[Version difference data]

*** Begin section ***

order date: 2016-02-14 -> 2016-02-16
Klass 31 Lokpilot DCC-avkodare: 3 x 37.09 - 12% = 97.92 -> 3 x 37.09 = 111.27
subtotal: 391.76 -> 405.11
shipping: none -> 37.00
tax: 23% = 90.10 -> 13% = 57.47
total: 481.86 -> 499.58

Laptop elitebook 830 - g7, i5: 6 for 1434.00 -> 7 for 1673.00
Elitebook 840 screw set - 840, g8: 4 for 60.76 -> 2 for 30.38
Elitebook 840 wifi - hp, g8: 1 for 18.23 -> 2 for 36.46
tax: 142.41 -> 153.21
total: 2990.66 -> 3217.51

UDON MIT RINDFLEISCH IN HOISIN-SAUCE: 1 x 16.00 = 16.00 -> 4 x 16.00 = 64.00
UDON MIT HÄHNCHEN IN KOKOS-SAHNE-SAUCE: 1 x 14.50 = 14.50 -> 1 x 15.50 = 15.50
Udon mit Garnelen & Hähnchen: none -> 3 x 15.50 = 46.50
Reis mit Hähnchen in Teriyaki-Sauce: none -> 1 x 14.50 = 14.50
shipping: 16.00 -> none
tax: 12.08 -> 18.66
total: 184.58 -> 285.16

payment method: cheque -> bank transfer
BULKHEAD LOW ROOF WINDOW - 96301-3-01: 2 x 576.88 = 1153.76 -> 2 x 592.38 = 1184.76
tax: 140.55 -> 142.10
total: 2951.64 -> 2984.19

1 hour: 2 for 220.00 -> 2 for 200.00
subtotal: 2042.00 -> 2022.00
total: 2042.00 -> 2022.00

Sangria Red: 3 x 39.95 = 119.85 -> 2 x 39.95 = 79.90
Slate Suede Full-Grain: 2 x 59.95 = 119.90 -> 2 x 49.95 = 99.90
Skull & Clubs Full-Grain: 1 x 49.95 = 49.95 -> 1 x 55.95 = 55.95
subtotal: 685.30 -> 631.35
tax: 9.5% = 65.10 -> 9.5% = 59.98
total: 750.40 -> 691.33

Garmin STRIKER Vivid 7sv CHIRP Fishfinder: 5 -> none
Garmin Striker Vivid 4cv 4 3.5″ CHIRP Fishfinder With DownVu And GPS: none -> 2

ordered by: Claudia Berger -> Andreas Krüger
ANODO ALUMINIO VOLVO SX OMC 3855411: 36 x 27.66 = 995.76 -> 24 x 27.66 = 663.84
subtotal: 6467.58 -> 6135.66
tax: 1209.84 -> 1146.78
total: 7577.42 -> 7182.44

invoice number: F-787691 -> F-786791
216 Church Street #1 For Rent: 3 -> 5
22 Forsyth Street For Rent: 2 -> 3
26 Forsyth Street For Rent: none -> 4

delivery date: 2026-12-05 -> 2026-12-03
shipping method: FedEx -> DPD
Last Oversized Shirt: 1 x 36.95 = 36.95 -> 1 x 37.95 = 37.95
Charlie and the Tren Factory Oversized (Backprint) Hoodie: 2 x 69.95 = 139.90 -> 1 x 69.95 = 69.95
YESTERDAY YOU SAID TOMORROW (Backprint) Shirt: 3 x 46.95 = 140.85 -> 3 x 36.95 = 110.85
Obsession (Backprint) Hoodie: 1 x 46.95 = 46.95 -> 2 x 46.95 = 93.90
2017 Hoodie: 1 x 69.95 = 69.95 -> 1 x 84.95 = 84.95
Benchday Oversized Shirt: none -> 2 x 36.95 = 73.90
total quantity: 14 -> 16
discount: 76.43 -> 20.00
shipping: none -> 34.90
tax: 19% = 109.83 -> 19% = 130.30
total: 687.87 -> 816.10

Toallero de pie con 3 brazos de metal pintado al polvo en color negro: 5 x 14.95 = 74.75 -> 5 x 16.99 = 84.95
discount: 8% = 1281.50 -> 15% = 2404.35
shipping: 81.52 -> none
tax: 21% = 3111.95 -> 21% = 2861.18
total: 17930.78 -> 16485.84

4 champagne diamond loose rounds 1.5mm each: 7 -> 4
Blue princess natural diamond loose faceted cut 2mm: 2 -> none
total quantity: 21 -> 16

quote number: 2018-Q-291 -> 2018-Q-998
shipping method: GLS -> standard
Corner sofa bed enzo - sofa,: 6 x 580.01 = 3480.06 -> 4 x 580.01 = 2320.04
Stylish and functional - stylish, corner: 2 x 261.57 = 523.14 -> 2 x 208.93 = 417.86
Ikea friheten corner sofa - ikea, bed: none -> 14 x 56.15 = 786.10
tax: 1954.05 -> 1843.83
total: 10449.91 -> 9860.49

*** End section ***

• _EXERCISE GOAL_
Please give again the lines above between the line holding "shipping: none -> 37.00" and the line holding "Elitebook 840 wifi", inclusive, exactly as they are and with nothing added.

• _WRITTEN RESPONSE_
shipping: none -> 37.00
tax: 23% = 90.10 -> 13% = 57.47
total: 481.86 -> 499.58

Laptop elitebook 830 - g7, i5: 6 for 1434.00 -> 7 for 1673.00
Elitebook 840 screw set - 840, g8: 4 for 60.76 -> 2 for 30.38
Elitebook 840 wifi - hp, g8: 1 for 18.23 -> 2 for 36.46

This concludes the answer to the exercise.